> [EXERCISE PROMPT]:
Lines in the records below that contain the word "background" must each be copied.

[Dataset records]
********************

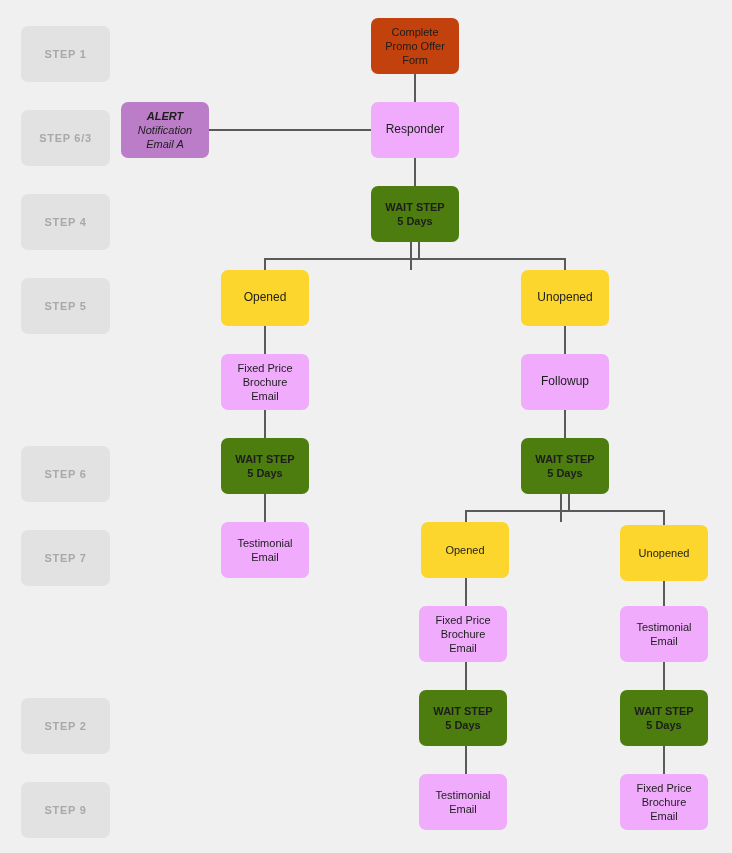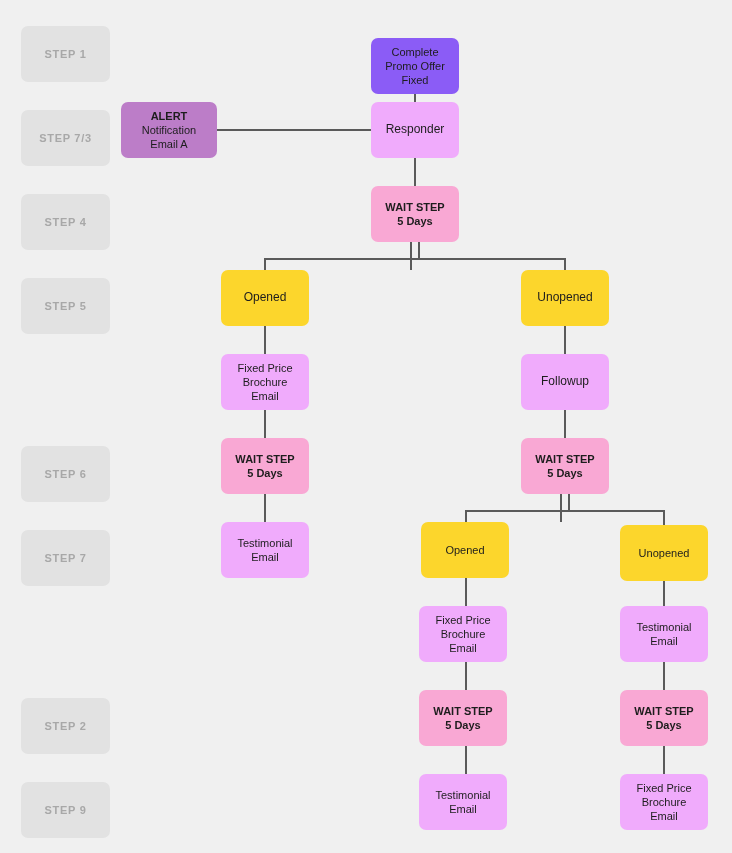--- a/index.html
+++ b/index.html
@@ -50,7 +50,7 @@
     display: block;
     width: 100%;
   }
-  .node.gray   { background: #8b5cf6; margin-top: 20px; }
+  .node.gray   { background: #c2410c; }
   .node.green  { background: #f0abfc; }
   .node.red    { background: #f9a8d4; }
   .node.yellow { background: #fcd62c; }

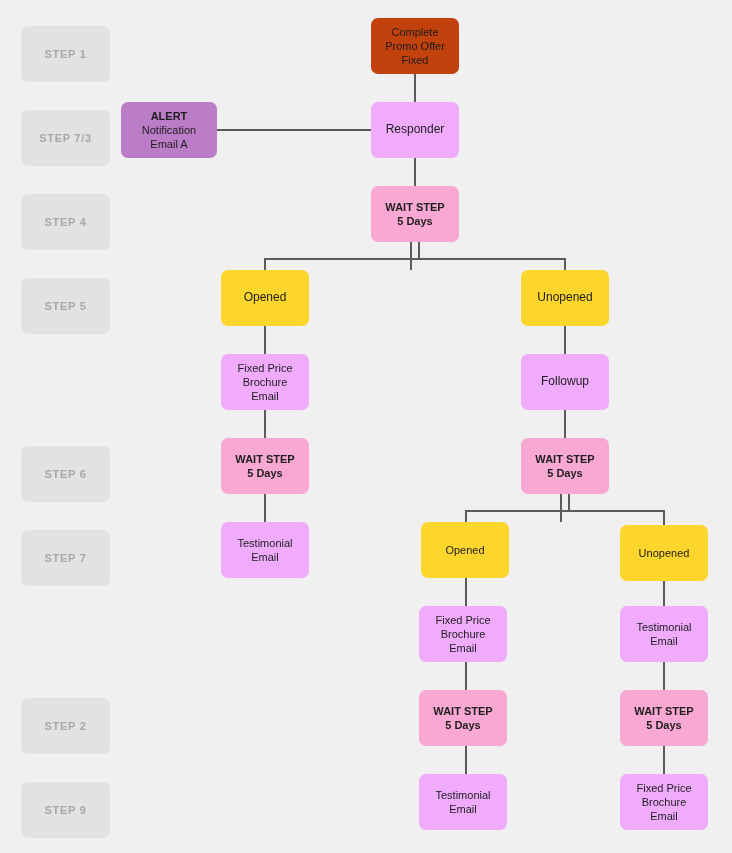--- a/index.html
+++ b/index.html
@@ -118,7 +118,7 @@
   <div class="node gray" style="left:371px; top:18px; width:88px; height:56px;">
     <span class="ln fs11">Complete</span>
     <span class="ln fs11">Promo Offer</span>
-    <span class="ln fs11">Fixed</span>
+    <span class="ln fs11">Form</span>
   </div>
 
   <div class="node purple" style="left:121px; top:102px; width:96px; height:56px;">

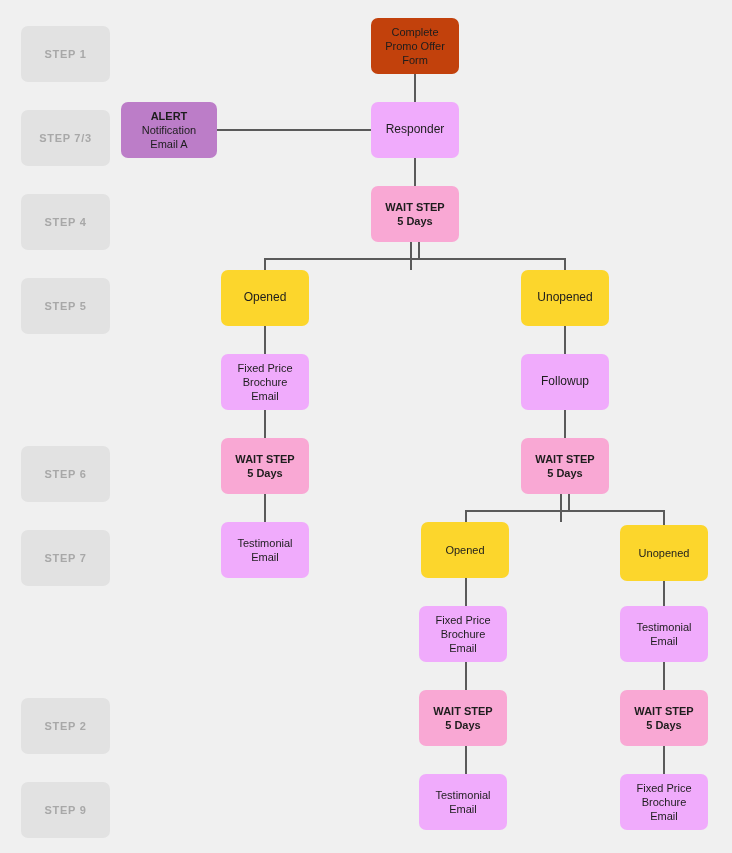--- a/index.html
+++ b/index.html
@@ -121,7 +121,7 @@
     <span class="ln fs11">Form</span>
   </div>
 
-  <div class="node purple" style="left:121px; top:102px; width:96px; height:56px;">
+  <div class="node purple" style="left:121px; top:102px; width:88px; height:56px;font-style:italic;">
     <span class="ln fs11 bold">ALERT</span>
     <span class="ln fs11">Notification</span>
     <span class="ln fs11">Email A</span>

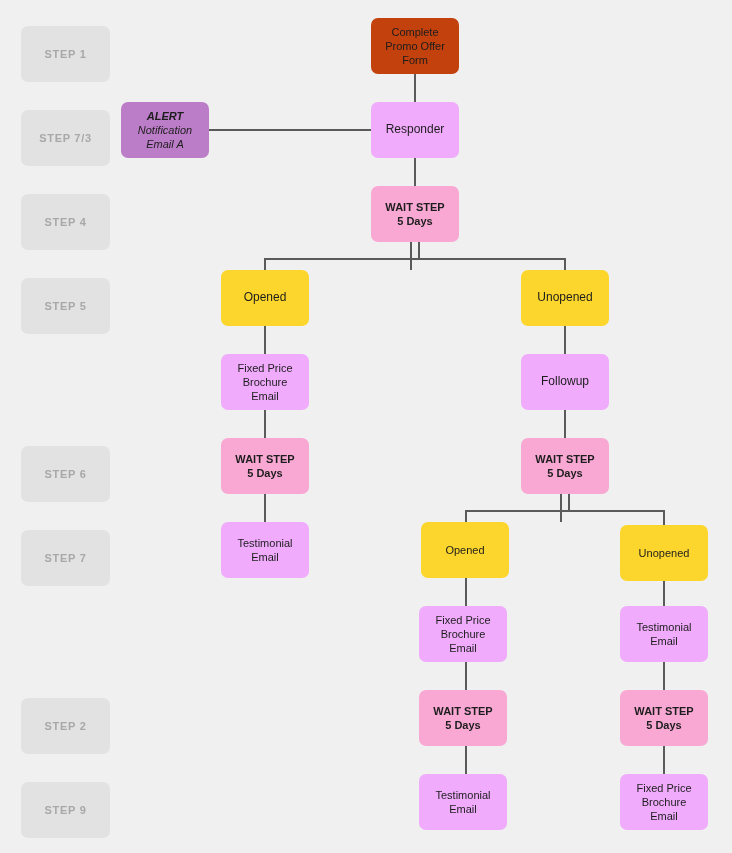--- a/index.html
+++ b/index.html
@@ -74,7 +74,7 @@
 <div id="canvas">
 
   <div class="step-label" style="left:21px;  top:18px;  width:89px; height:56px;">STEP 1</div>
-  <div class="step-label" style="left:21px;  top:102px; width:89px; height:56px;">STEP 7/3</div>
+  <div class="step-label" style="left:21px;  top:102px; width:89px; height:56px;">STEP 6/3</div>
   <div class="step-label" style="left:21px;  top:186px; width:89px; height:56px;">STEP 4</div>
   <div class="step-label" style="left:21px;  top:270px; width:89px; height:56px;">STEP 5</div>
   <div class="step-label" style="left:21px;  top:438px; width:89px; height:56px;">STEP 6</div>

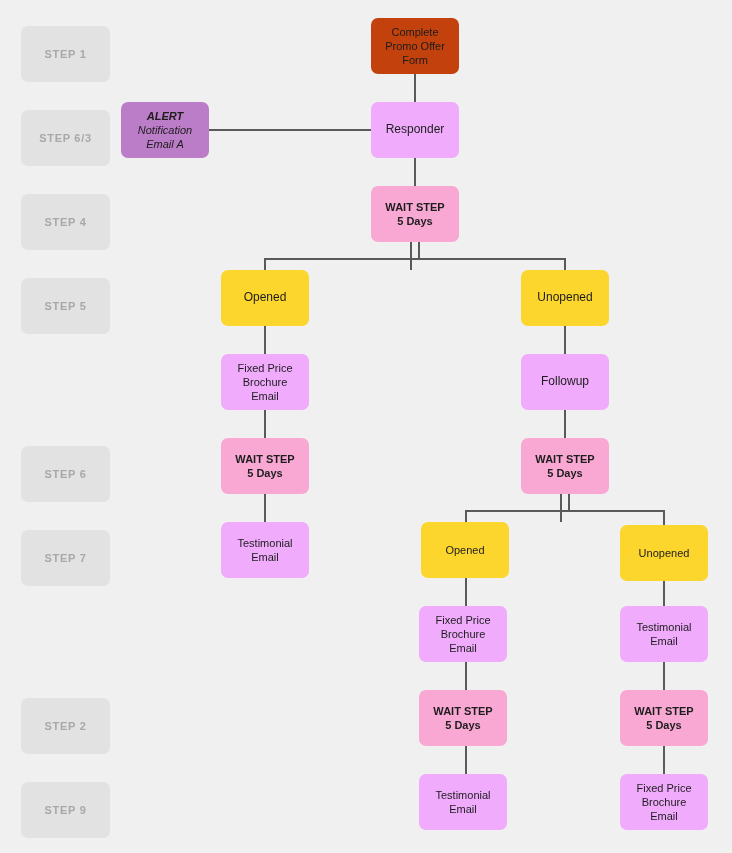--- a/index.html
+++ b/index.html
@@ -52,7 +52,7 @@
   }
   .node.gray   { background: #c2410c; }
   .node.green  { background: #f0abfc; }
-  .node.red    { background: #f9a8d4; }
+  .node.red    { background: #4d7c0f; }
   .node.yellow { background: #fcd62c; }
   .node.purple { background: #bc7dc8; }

********************

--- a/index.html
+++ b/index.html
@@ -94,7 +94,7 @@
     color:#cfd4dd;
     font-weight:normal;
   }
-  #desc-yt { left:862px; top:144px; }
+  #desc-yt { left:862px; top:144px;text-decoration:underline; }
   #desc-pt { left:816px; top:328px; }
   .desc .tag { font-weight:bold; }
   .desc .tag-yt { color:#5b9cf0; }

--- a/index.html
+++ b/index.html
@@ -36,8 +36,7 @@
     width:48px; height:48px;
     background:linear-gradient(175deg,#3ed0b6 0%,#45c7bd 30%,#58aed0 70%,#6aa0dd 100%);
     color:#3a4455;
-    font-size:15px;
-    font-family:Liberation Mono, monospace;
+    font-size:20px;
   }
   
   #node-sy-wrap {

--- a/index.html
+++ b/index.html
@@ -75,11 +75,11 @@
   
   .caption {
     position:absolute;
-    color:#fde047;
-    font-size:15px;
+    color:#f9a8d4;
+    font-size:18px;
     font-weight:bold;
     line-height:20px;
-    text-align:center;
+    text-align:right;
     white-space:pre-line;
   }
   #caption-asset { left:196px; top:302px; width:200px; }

********************

> [PROBLEM SOLUTION]:
-  .node.gray   { background: #8b5cf6; margin-top: 20px; }
+  .node.gray   { background: #c2410c; }
   .node.green  { background: #f0abfc; }
   .node.red    { background: #f9a8d4; }
   .node.yellow { background: #fcd62c; }
   .node.gray   { background: #c2410c; }
   .node.green  { background: #f0abfc; }
-  .node.red    { background: #f9a8d4; }
+  .node.red    { background: #4d7c0f; }
   .node.yellow { background: #fcd62c; }
   .node.purple { background: #bc7dc8; }
     background:linear-gradient(175deg,#3ed0b6 0%,#45c7bd 30%,#58aed0 70%,#6aa0dd 100%);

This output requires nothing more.